Hi and welcome to the forum! Have you taken him to any obedience classes yet? They really help you focus. For one thing, they are a great way for Texas to meet new dogs and learn what is or is not acceptable in dog etiquette. Also, don't forget that a ten month old is still a puppy, learning his limits. 
I honestly believe every new owner should read the sticky in the puppy section "Its a puppy, not a problem" here - http://www.goldenretrieverforum.com...y-up-1-year/380986-its-puppy-not-problem.html


----------



## Ryan90 (Apr 26, 2017)

Wow that was actually an amazing article. I never considered my puppy a problem, more a companion. I do understand that everything takes time and hard work I just asked many of the questions I asked because I didn't have a timeline. I don't know if my pup should be well on his way to being trained by now or by 2 years or by 3 or if it's essentially a lifelong thing. I'm definitely going to redouble my efforts with him.

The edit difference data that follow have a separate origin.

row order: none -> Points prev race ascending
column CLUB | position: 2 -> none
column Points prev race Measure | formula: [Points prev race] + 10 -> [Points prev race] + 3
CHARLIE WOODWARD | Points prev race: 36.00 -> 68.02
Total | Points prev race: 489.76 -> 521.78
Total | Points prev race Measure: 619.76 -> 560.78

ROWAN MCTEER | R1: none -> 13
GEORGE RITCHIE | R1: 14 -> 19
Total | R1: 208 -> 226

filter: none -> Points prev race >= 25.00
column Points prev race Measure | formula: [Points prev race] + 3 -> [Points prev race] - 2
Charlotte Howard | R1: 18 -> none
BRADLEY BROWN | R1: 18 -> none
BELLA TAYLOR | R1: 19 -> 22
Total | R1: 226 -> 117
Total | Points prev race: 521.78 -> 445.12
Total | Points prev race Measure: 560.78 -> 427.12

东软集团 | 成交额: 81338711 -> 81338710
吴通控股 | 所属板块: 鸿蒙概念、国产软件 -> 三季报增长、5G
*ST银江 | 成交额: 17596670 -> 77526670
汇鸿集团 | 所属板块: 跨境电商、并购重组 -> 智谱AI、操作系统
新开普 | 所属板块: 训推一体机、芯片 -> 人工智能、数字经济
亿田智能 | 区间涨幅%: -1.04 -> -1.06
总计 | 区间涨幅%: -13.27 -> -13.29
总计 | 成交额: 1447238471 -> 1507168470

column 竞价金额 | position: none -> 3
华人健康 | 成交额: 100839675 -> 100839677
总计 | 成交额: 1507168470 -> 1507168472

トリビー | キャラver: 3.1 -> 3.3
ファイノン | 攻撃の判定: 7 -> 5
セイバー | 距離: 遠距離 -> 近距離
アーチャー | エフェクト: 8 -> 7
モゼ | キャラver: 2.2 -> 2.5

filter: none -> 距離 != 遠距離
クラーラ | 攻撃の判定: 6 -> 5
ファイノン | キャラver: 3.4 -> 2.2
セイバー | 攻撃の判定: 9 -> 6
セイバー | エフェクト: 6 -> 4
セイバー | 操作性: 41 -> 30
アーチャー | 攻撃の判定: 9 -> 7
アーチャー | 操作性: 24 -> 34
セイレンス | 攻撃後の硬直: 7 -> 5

Currently looking into obedience training but there don't seem to be any good trainers in my area.


----------



## aesthetic (Apr 23, 2015)

Where do you live? Someone here can help find a good trainer for you


----------



## G-bear (Oct 6, 2015)

You can try contacting your local GRCA (Golden Retriever Club of America) to ask for the name of a trainer. Other options would be to contact a local rescue organization. They will often have a list of trainers as will your veterinarian.


----------



## myluckypenny (Nov 29, 2016)

I love his picture, his smile is adorable! I'm no help in finding a trainer in your area, but there are lots of youtube videos out there to help until you find one. Some of the ones I'm subscribed to include Kikopup and Connie Cleveland (Dog Trainers Workshop). I also recently discovered Fenzi Dog Sports Academy which I've read excellent things about. I will be signing up for a class when the enrollment period opens next!


----------



## puddles everywhere (May 13, 2016)

I'm not familiar with south LA but Caddo /Shreveport area has a Red River Obedience group. They might know if there is something closer. Houston or Austin might be closer and they have many, many training groups. Could be a trainer from Houston could connect you with a trainer to come your way. Good luck!


----------